1976/10/12

ad938cde.jpg長野市栗田、板倉病院。その日は真っ青な秋晴れで、母方の祖母と我が父がやってきて、ずっと待ってくれていた。11時13分、赤ちゃん誕生。夕方、祖父が来て自分にそっくりの初孫に眼を細めた。
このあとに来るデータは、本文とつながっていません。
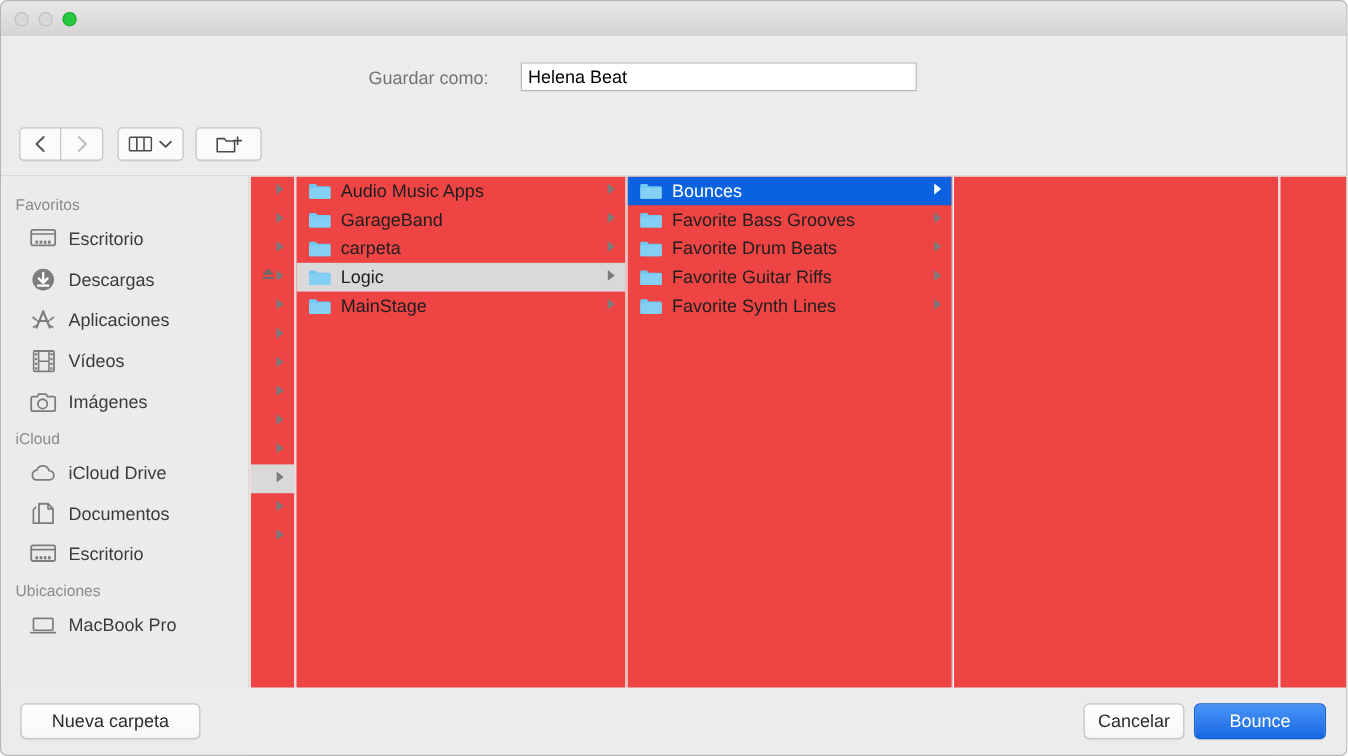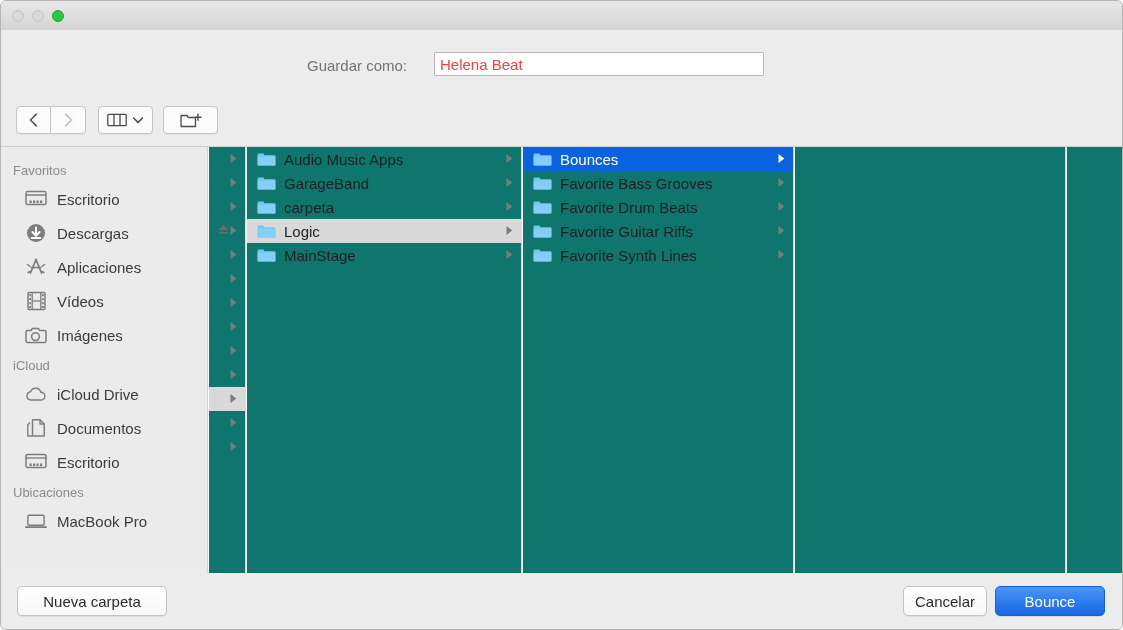--- a/index.html
+++ b/index.html
@@ -68,21 +68,21 @@
     white-space: nowrap;
   }
   .saveas-input {
     position: absolute;
     left: 433px; top: 22px;
     width: 330px; height: 24px;
     box-sizing: border-box;
     padding: 0 5px;
     font-family: "Liberation Sans", sans-serif;
     font-size: 15px;
-    color: #ef4444;
+    color: #000000;
     background: #ffffff;
     border: 1px solid #b9b9b9;
     border-radius: 1px;
     outline: none;
   }
 
   
   .toolbar {
     position: absolute;
     top: 94px; left: 0; right: 0;
@@ -204,21 +204,21 @@
   
   .columns {
     position: absolute;
     top: 0; left: 208px; right: 0;
     height: 100%;
   }
   .col {
     position: absolute;
     top: 0;
     height: 100%;
-    background: #0f766e;
+    background: #ef4444;
     border-right: 1px solid #dcdcdc;
     box-sizing: border-box;
     overflow: hidden;
   }
   .col-strip { left: 0;   width: 37px; }
   .col-one   { left: 38px; width: 275px; }
   .col-two   { left: 314px; width: 271px; }
   .col-three { left: 586px; width: 271px; }
   .col-four  { left: 858px; width: 57px; border-right: none; }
曾祖父はこう母に言ってくれた。「三歳までは仏様からの預かりものだ」と。
朝イチで、母がそんなメールをくれた。

1976年10月12日。僕の生まれた日である。

20歳の誕生日に、ずっととっておいてくれたその日の新聞を親戚からブレゼントされた。その時よりももっと赤茶けた新聞に眼を通す。28年という時間を生きてきたことを、とても長く重く感じる。それでも、まだ28年。
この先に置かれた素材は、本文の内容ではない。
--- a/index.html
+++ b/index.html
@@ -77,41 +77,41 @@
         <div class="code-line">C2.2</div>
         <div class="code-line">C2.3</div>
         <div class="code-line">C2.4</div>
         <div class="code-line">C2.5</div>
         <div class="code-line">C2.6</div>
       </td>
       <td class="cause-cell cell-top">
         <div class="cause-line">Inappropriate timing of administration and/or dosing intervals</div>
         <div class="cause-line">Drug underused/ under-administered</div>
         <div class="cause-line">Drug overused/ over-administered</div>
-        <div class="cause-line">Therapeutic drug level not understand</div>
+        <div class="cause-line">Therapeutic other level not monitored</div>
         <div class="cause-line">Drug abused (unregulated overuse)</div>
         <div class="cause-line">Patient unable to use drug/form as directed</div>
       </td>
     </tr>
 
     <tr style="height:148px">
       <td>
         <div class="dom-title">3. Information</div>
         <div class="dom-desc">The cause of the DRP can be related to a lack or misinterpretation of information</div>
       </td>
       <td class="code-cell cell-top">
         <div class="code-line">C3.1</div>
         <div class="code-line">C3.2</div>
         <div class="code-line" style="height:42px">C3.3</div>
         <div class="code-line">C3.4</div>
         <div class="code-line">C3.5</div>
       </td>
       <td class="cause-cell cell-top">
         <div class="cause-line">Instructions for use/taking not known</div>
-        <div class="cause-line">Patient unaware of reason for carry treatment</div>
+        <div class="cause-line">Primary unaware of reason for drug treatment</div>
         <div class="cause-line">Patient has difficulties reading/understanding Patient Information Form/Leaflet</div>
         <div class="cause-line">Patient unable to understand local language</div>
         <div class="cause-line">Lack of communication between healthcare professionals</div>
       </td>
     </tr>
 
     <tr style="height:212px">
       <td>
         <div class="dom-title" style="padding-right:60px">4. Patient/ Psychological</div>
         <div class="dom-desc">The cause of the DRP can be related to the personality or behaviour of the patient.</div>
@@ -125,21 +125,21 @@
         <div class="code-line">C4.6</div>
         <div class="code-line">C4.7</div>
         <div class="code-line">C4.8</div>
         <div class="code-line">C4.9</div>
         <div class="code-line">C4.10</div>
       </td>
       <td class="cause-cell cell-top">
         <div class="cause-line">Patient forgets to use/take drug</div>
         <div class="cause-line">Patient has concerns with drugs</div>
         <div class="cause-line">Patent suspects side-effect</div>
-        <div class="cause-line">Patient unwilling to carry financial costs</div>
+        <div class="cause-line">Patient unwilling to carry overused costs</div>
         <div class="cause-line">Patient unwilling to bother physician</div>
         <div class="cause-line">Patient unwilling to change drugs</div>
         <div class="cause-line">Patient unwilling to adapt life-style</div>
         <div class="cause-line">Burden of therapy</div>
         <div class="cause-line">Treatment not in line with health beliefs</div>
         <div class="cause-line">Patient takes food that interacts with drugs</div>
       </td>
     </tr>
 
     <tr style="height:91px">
この一年、僕は何をしていこうか。いろんなものを見て、人に会い、触れて、感じて。僕が僕であるために、何をするべきかというよりも、何をしていこうか。僕は常々、「どうせやるんだったら上機嫌でやれ」と言われてきた。それは骨身にしみて僕を貫いている言葉である。その想いに、少しでも正直でありたいなと思う。
きょうもこれから仕事だが、一日の始まりに、そんな時間を持った。メールをくれた母に感謝、そして、いままでの僕を支えてくださったすべての人にも。今夜は自分に少しばかりのご褒美でもしよう。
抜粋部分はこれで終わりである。